Operation Checkmate focused on the Wimauma area and resulted in the seizure of large amounts of drugs, Sheriff Chad Chronister said Monday.
Omar Bravo, left and Fidencio Robles are seen in booking photos released by the Hillsborough County Sheriff's Office on Monday. Bravo and Robles are high-ranking members of the Latin Kings gang and were among 21 people arrested last week as part of a months-long drug operation by the Hillsborough County Sheriff's Office and the U.S. Drug Enforcement Administration, according to the Sheriff's Office.
Omar Bravo, left and Fidencio Robles are seen in booking photos released by the Hillsborough County Sheriff's Office on Monday. Bravo and Robles are high-ranking members of the Latin Kings gang and were among 21 people arrested last week as part of a months-long drug operation by the Hillsborough County Sheriff's Office and the U.S. Drug Enforcement Administration, according to the Sheriff's Office. [ Hillsborough County Sheriff's Office ]
Published Feb. 27|Updated Feb. 27

Two high-level leaders of the Latin Kings gang were among 21 people arrested in a monthslong investigation that resulted in the seizure of large amounts of fentanyl and other drugs in southern Hillsborough County, officials said Monday.

The Hillsborough County Sheriff’s Office and the U.S. Drug Enforcement Administration’s Tampa office worked together on the investigation, dubbed Operation Checkmate, that led to the search of five homes in the Wimauma area last week, Sheriff Chad Chronister said at a news conference.

Among those arrested in the operation were Omar Bravo, 32, and Fidencio Robles, 30. Chronister called Robles “one of the top five ranking Latin Kings gang members in Florida” and said Bravo is the gang’s “head narcotics supplier for the entire state of Florida.”

The operation started about three months ago when detectives became aware of a drug distribution network operating in the Wimauma area, Chronister said. Undercover detectives started making street-level purchases and moved on to larger trafficking amounts of drugs.

“We focused our intelligence efforts on identifying the hierarchy of this violent and extremely profitable narcotics enterprise,” Chronister said.

Detectives and DEA agents on Thursday executed search warrants at five homes that Chronister said were being used as “storage and distribution points” by the Latin Kings for a drug operation that raked in “hundreds of thousands of dollars each month.” A sheriff’s office spokesperson said after the news conference that investigators estimated the operation was making $300,000 to $500,000 each month.
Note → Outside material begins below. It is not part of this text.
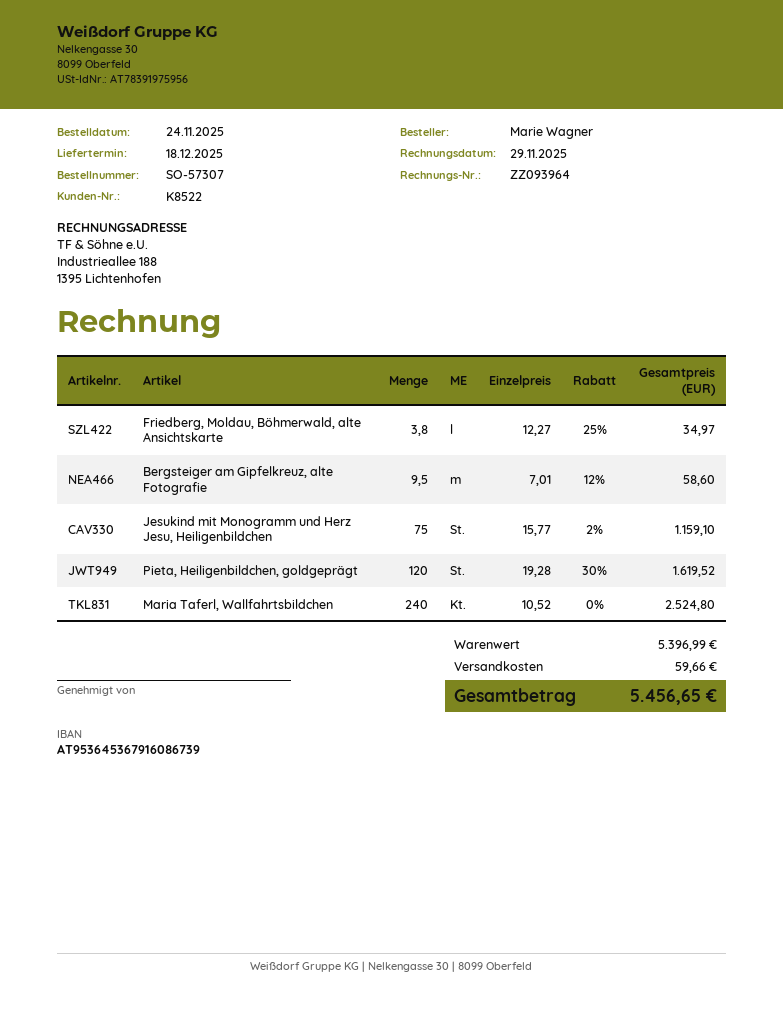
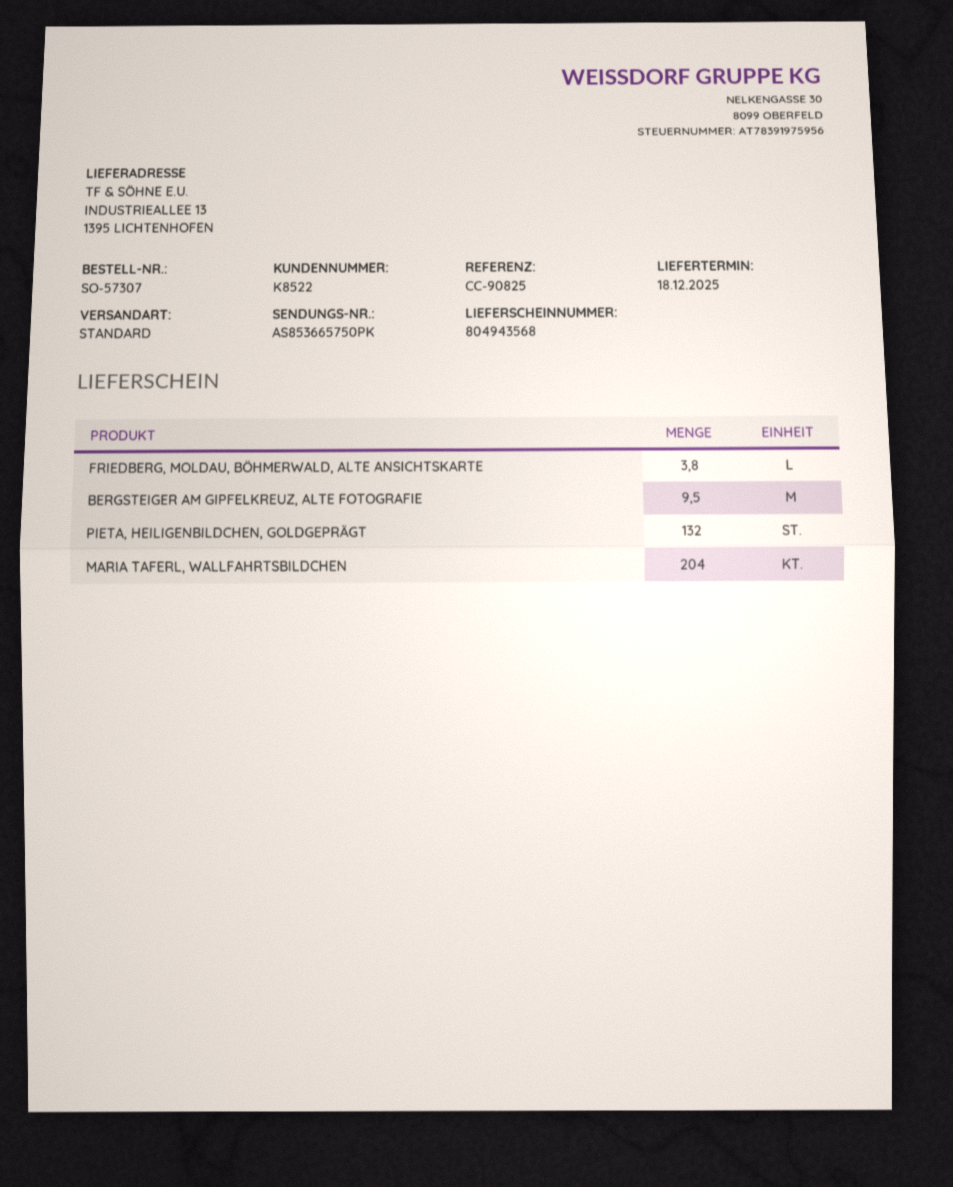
Jesukind mit Monogramm und Herz Jesu, Heiligenbildchen: 75 -> none
Pieta, Heiligenbildchen, goldgeprägt: 120 -> 132
Maria Taferl, Wallfahrtsbildchen: 240 -> 204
The searches yielded nearly $1 million worth of drugs including 5 kilograms, or roughly 11 pounds, of fentanyl; 2 kilograms, or more than 4 pounds, each of cocaine and methamphetamine; a kilogram of heroin; and 2 pounds of marijuana, according to the sheriff’s office.

Deputies also seized 15 firearms and multiple vehicles, including a Mercedes Benz and a BMW that officials said were bought with proceeds from drug sales.

“I am eager for our firearms lab to determine if there’s a nexus between these guns and the unsolved crimes the Latin Kings may have been involved with,” Chronister said.

Also seized were about 100 roosters that Chronister said were used in illegal cockfighting.

The operation also resulted in the seizure of what Chronister called a Latin Kings organizational chart and bylaws.

“There are very few of these copies in existence, and they are fiercely protected by the gang members,” the sheriff said.

A binder with a document called the King Manifesto sits on a table next to seized guns during a news conference held at the Hillsborough County Sheriff's Office on Monday. Two high-level leaders of the Latin Kings gang were among 21 people arrested in a months-long investigation that resulted in the seizure of large amounts of fentanyl and other drugs in southern Hillsborough County, Sheriff Chad Chronister said.
A binder with a document called the King Manifesto sits on a table next to seized guns during a news conference held at the Hillsborough County Sheriff's Office on Monday. Two high-level leaders of the Latin Kings gang were among 21 people arrested in a months-long investigation that resulted in the seizure of large amounts of fentanyl and other drugs in southern Hillsborough County, Sheriff Chad Chronister said. [ Hillsborough County Sheriff's Office ]

Bravo was arrested Thursday at a home on the 17000 block of Carlton Branch Drive in Wimauma, booking records show. He faces charges of armed trafficking of fentanyl, cocaine, heroin and amphetamine, among others.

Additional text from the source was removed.